28

32 3 0
                                    

Malam mulai menyapa dan dua orang yang tadinya bepergian itu kini sudah kembali ke kosannya. Melihat kamar sebelah ada Reno dengan kekasihnya, itu menandakan Mama Kos sedang tidak berada di rumah. Jadi ini kesempatan juga buat Rivo untuk menemui Rindu tanpa Mama Kos melihatnya. Bersembunyi dari Mama Kos tentu juga mereka lakukan agar Mama Kos tak marah. Saling bertemu perempuan dengan laki-laki masih menjadi larangan di kosan sini.

Untuk itu, Rivo mengirim Rindu pesan. Pesan berupa rencana pertemuan mereka untuk membahas masalahnya.

Ndu, temui aku di taman belakang!

Begitu pesan itu terkirim dan dipastikan Rindu sudah menerimanya, Rivo langsung mengubah posisinya menghadap ke luar sana. Bersiap untuk meninggalkan kamar dan menjelaskan pada Rindu yang sebenarnya. Berlama-lama tak memberi tahu Rindu juga tidak ada gunanya. Untuk itu, segera mengabarkan adalah solusi terbaik.

"Riv, lo yakin?" tanya Haikal masih belum bisa percaya sepenuhnya kalau Rivo baik-baik saja dengan itu semua.

"Apaan, sih? Ya, yakinlah!" jawab Rivo terdengar ketus.

Keputusannya sudah bulat dan tidak bisa diganggu gugat. Langkahnya pun Rivo bawa ke luar untuk segera menyiapkan pertemuan. Sementara Haikal tetap diam di kamarnya dan duduk di depan jendela sana. Dari sana Haikal berniat melihat Rivo dan Rindu meluruskan masalah. Kalaupun Haikal turun ke bawah, di sana pun keberadaannya tidak akan diperlukan. Biarkan saja Rivo sendiri yang menyelesaikan karena itu juga terbilang masala keluarga. Jadi, Haikal yang bukan bagian dari keluarga mereka tidak akan ada gunanya.

Tak lama setelahnya, dua orang yang membuat janji pertemuan itu pun sudah tampak saling bertatapan. Awal perjumpaan pun disambut dengan saling berbalas senyuman. Meski salah satunya tidak sesuai dengan keadaan yang kini diperlihatkan. Mungkin juga sebentar lagi, yang satunya lagi akan ikut merasakan. Pertemuan mereka yang terbilang sudah biasa itu kini tampak terlihat saling canggung, yang membuatnya saling melempar pandangan.

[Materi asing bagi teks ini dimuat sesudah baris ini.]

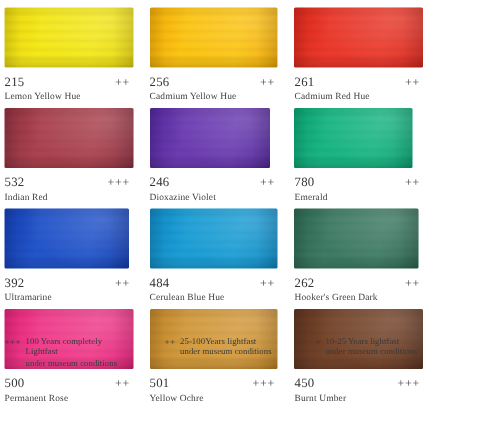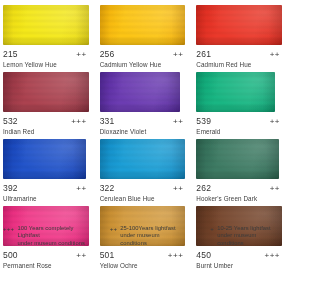--- a/index.html
+++ b/index.html
@@ -13,20 +13,21 @@
     font-family: "Liberation Sans", sans-serif;
     color: #2b2b2b;
     overflow: hidden;
   }
   #chart {
     position: relative;
     width: 285px;
     height: 252px;
     box-sizing: border-box;
     padding: 4px 3px 0 3px;
+    font-family: Liberation Serif, serif;
   }
   .grid {
     display: grid;
     grid-template-columns: repeat(3, 1fr);
     column-gap: 11px;
     row-gap: 0px;
   }
   .swatch-cell {
     position: relative;
     height: 67px;
@@ -163,51 +164,51 @@
             <span class="code">532</span>
             <span class="rating">+++</span>
           </div>
           <div class="pigment-name">Indian Red</div>
         </div>
       </div>
       <div class="swatch-cell">
         <div class="swatch" style="width: 94%; background: linear-gradient(100deg, rgb(85, 41, 154) 0%, rgb(107, 60, 176) 28%, rgb(107, 60, 176) 68%, rgb(85, 41, 154) 100%);"></div>
         <div class="meta">
           <div class="meta-top">
-            <span class="code">331</span>
+            <span class="code">246</span>
             <span class="rating">++</span>
           </div>
           <div class="pigment-name">Dioxazine Violet</div>
         </div>
       </div>
       <div class="swatch-cell">
         <div class="swatch" style="width: 92%; background: linear-gradient(100deg, rgb(15, 161, 115) 0%, rgb(27, 181, 131) 28%, rgb(27, 181, 131) 68%, rgb(15, 161, 115) 100%);"></div>
         <div class="meta">
           <div class="meta-top">
-            <span class="code">539</span>
+            <span class="code">780</span>
             <span class="rating">++</span>
           </div>
           <div class="pigment-name">Emerald</div>
         </div>
       </div>
       <div class="swatch-cell">
         <div class="swatch" style="width: 97%; background: linear-gradient(100deg, rgb(21, 64, 176) 0%, rgb(35, 84, 200) 28%, rgb(35, 84, 200) 68%, rgb(21, 64, 176) 100%);"></div>
         <div class="meta">
           <div class="meta-top">
             <span class="code">392</span>
             <span class="rating">++</span>
           </div>
           <div class="pigment-name">Ultramarine</div>
         </div>
       </div>
       <div class="swatch-cell">
         <div class="swatch" style="width: 100%; background: linear-gradient(100deg, rgb(19, 137, 194) 0%, rgb(29, 158, 212) 28%, rgb(29, 158, 212) 68%, rgb(19, 137, 194) 100%);"></div>
         <div class="meta">
           <div class="meta-top">
-            <span class="code">322</span>
+            <span class="code">484</span>
             <span class="rating">++</span>
           </div>
           <div class="pigment-name">Cerulean Blue Hue</div>
         </div>
       </div>
       <div class="swatch-cell">
         <div class="swatch" style="width: 97%; background: linear-gradient(100deg, rgb(47, 103, 82) 0%, rgb(63, 123, 100) 28%, rgb(63, 123, 100) 68%, rgb(47, 103, 82) 100%);"></div>
         <div class="meta">
           <div class="meta-top">
             <span class="code">262</span>

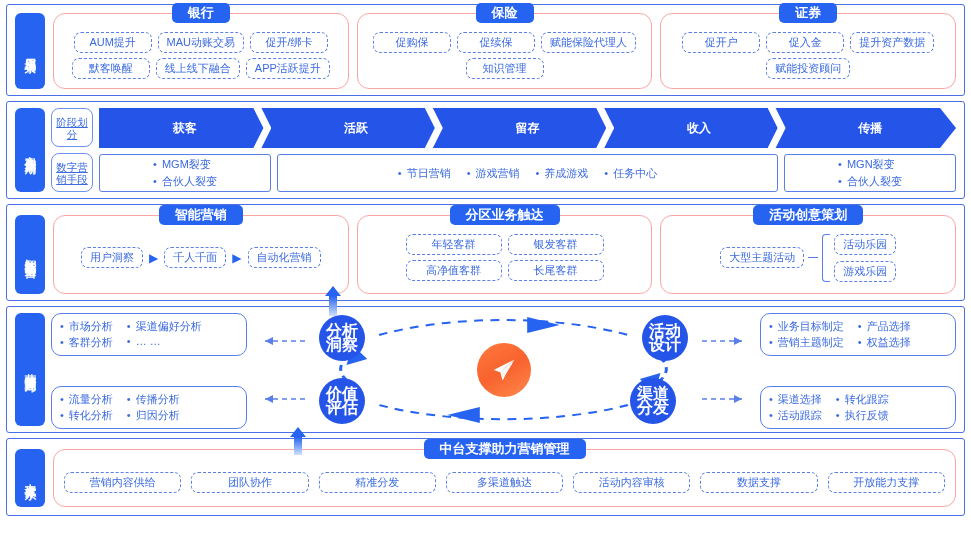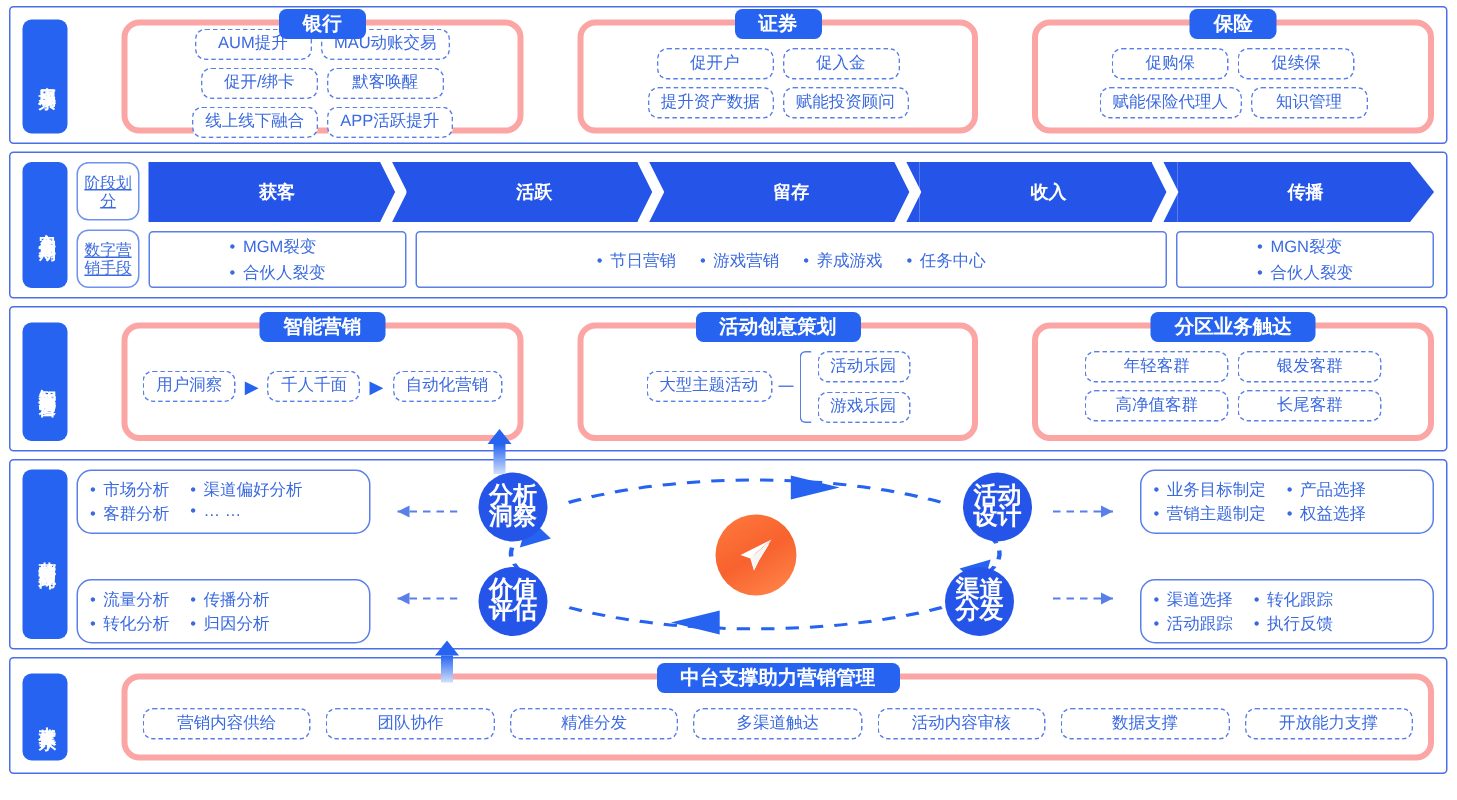--- a/index.html
+++ b/index.html
@@ -36,27 +36,26 @@
     letter-spacing: 0px;
     text-align: center;
     padding: 6px 4px;
     display: flex; align-items: center; justify-content: center;
   }
   .vtab span { display: block; writing-mode: vertical-rl; text-orientation: upright; letter-spacing: 1.5px; }
 
   
   .group {
     position: relative;
-    border: 4px solid #fca5a5;
+    border: 1px solid #fca5a5;
     border-radius: 12px;
     background: #fff;
     padding: 16px 10px 8px 10px;
     flex: 1 1 0;
     min-width: 0;
-    margin-left: 28px;
   }
   .group-title {
     position: absolute;
     top: -11px; left: 50%;
     transform: translateX(-50%);
     background: #2563f0;
     color: #fff;
     font-weight: bold;
     font-size: 13px;
     line-height: 20px;
@@ -242,36 +241,36 @@
         <div class="chip">AUM提升</div>
         <div class="chip">MAU动账交易</div>
         <div class="chip">促开/绑卡</div>
         <div class="chip">默客唤醒</div>
         <div class="chip">线上线下融合</div>
         <div class="chip">APP活跃提升</div>
       </div>
     </div>
 
     <div class="group">
+      <div class="group-title">保险</div>
+      <div class="chip-grid">
+        <div class="chip">促购保</div>
+        <div class="chip">促续保</div>
+        <div class="chip">赋能保险代理人</div>
+        <div class="chip">知识管理</div>
+      </div>
+    </div>
+
+    <div class="group">
       <div class="group-title">证券</div>
       <div class="chip-grid">
         <div class="chip">促开户</div>
         <div class="chip">促入金</div>
         <div class="chip">提升资产数据</div>
         <div class="chip">赋能投资顾问</div>
-      </div>
-    </div>
-
-    <div class="group">
-      <div class="group-title">保险</div>
-      <div class="chip-grid">
-        <div class="chip">促购保</div>
-        <div class="chip">促续保</div>
-        <div class="chip">赋能保险代理人</div>
-        <div class="chip">知识管理</div>
       </div>
     </div>
   </div>
 
   <div class="band" id="row-lifecycle">
     <div class="vtab">
       <span>客户生命周期</span>
     </div>
 
     <div class="lc-labels">
@@ -319,43 +318,43 @@
     </div>
 
     <div class="group">
       <div class="group-title">智能营销</div>
       <div class="flow">
         <div class="chip">用户洞察</div>
         <div class="flow-arrow">▶</div>
         <div class="chip">千人千面</div>
         <div class="flow-arrow">▶</div>
         <div class="chip">自动化营销</div>
+      </div>
+    </div>
+
+    <div class="group">
+      <div class="group-title">分区业务触达</div>
+      <div class="chip-grid">
+        <div class="chip" style="min-width:96px">年轻客群</div>
+        <div class="chip" style="min-width:96px">银发客群</div>
+        <div class="chip" style="min-width:96px">高净值客群</div>
+        <div class="chip" style="min-width:96px">长尾客群</div>
       </div>
     </div>
 
     <div class="group">
       <div class="group-title">活动创意策划</div>
       <div class="brace-wrap">
         <div class="chip">大型主题活动</div>
         <div class="seg-line"></div>
         <div class="brace"></div>
         <div class="brace-col">
           <div class="chip">活动乐园</div>
           <div class="chip">游戏乐园</div>
         </div>
-      </div>
-    </div>
-
-    <div class="group">
-      <div class="group-title">分区业务触达</div>
-      <div class="chip-grid">
-        <div class="chip" style="min-width:96px">年轻客群</div>
-        <div class="chip" style="min-width:96px">银发客群</div>
-        <div class="chip" style="min-width:96px">高净值客群</div>
-        <div class="chip" style="min-width:96px">长尾客群</div>
       </div>
     </div>
   </div>
 
   <div class="band" id="row-loop">
     <div class="vtab">
       <span>营销管理闭环</span>
     </div>
 
     <div class="loop-side">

"Mau ngomong apa?" Akhirnya Rindu memulai percakapan.

"Aku mau balikin kalung kamu!" terang Rivo dengan nada suara yang terdengar meyakinkan.

"Eh? Udah? Emangnya kalung itu buat apaan?" tanya Rindu saat tangannya menerima uluran dari tangan Rivo yang menyerahkan kalungnya.

Perlahan, tangan yang Rivo gunakan untuk menyerahkan kalung liontin itu pun tampak bergetar. Liontin yang sengaja Rivo buka itu diserahkannya agar Rindu bisa melihat namanya. Agar Rindu bisa paham secepatnya kalau mereka itu benar-benar bersaudara. Sepertinya memang tidak ada keraguan lagi di dalamnya. Karena satu buah kalung saja sudah cukup menjadi bukti nyata.

"Di situ ada nama aku!" ucap Rivo sambil kembali menurunkan tangannya yang tak jua berhenti bergetar.

Rindu tampak memberikan kerutan pada alisnya. Matanya pun menatap ke arah liontin yang sudah terbuka dan menampkan sisi yang berbeda. Satu terukir nama Rivo dan satunya lagi ada kepingan hati. Rindu pun tak bisa untuk tidak menyiratkan tanya lewat alis yang perlahan dia angkat sebelah. Semoga dengan itu Rivo langsung mengerti dan menjelaskan apa yang terjadi.

"Maksudnya apa? Kamu yang ukir nama kamu di sini?" tanya Rindu pada akhirnya karena Rivo sepertinya tidak mengerti dengan isyarat tanya.

"Rindu, hubungan kita sampai sini aja, ya. Itu adalah bukti bahwa kita enggak boleh saling mencintai. Itu adalah bukti bahwa kita terlahir dari rahim yang sama. Itu adalah bukti bahwa kita punya jalan takdir yang berbeda. Itu adalah bukti bahwa kita dipertemukan bukan untuk saling bertukar perasaan!" terang Rivo yang masih setia dengan pura-pura baik-baik saja.